5.3. Directory Processing

Now the backup of the individual directories starts, using the steps of "file selection", "collection", "compression" and "encryption".

5.3.1. File selection

File selection determines what files to backup.

  • In case of a differential backup, we have to backup only files that have changed after the last full backup. As file selecion uses the find comamnd as well, we add the parameters of -newer {Date}, where {Date} is the date of the last full backup (which was determined during intialisation).

  • Resetting the statistic counters allowes for a progress indication later.

  • Now the loop through the selected directories begins.

  • First, the current statistic values are fetched and progress is shown.

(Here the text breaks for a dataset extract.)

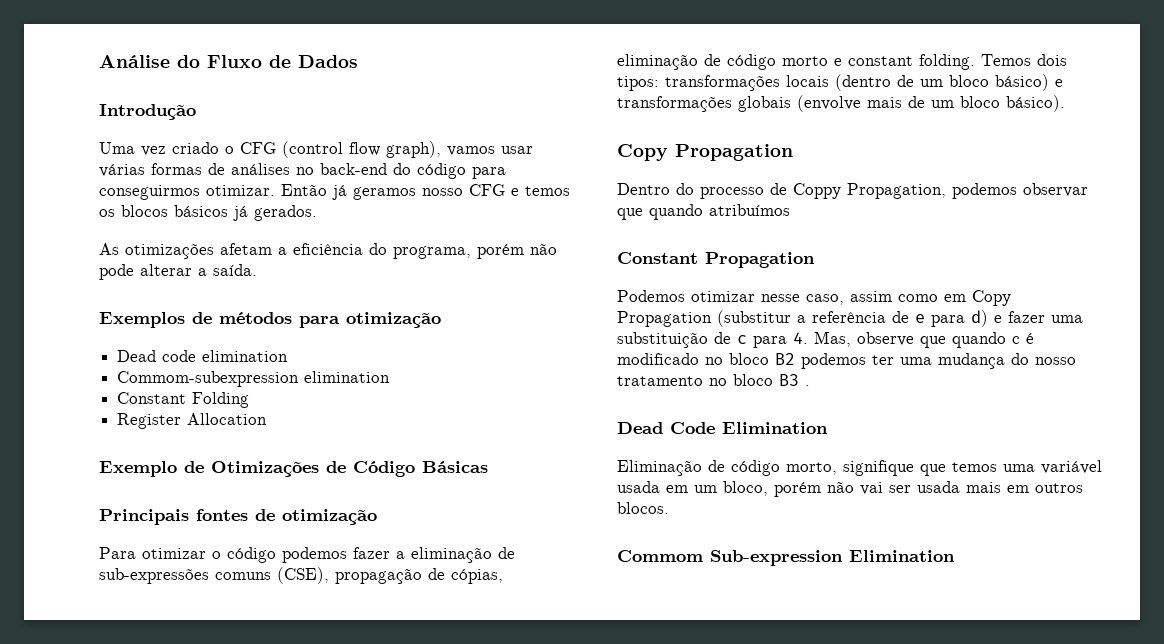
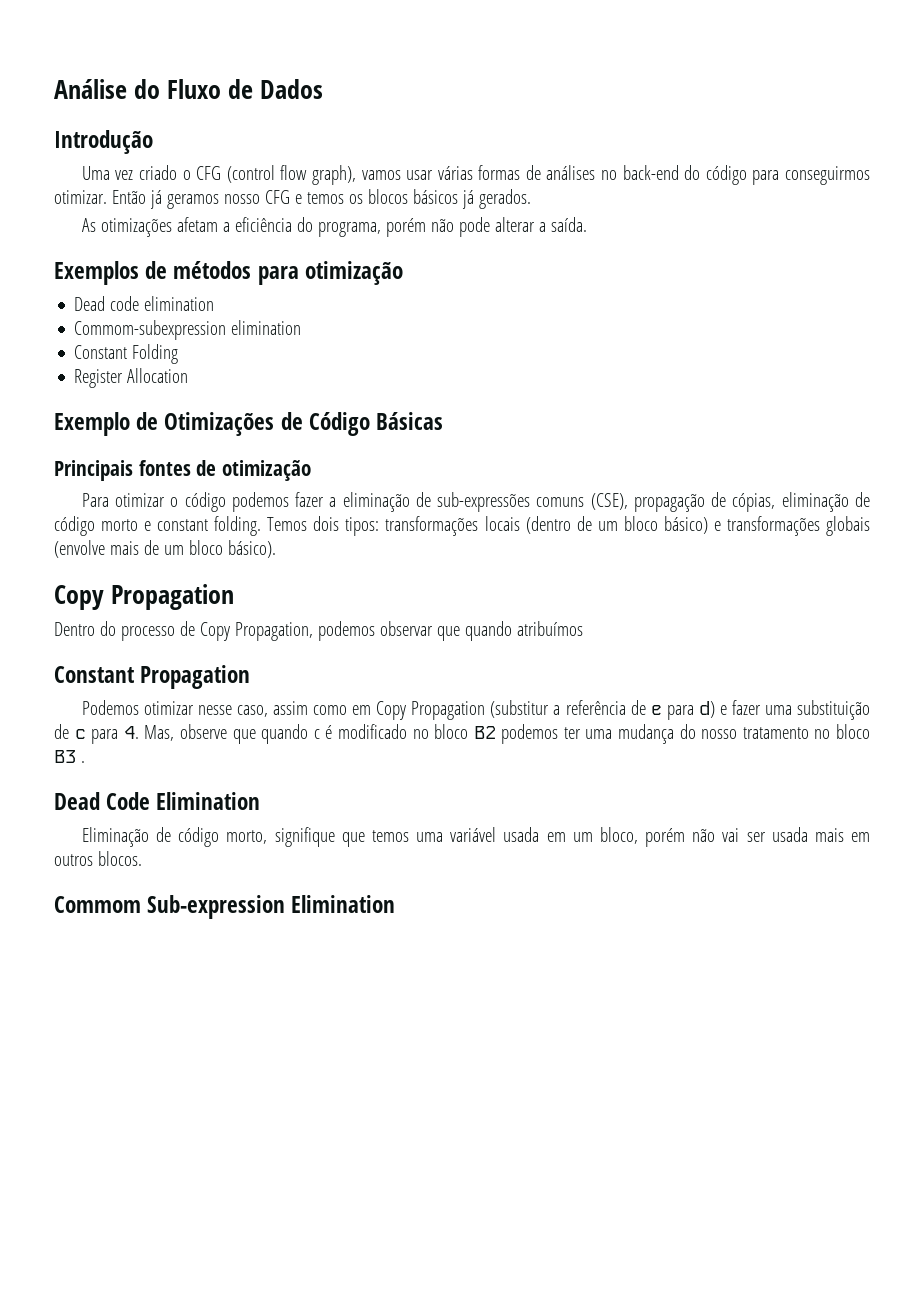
- Dentro do processo de Coppy Propagation, podemos observar que quando atribuímos
+ Dentro do processo de Copy Propagation, podemos observar que quando atribuímos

  • Source and target directory are stripped of double slashes and characters incompatible with the VFAT filesystem are converted (recodeVFATChars) in order to prevent later write errors [This is due to the fact that at IMSEC, early target directories were on VFAT filesystems]. The only character currently being replaced is the colon (:). The replacement is the sequence %1A.

  • The target directory is created. Before doing so, it checked wheter the name fits inside the name length restrictions. This is given as 220 in MAX_PATHLEN, but may be overridden inside the configuration files. Be aware that by placing the backup directory inside the tree somewhere, the path length grows by the number of characters in that path! The limit is not as far away as it may seem. Paths longer than this limit will just be skipped and will not be part of the backup (however, a warning will be displayed).

5.3.2. Collection

  • The function createFileList is used to determine the files to be backuped inside this directory.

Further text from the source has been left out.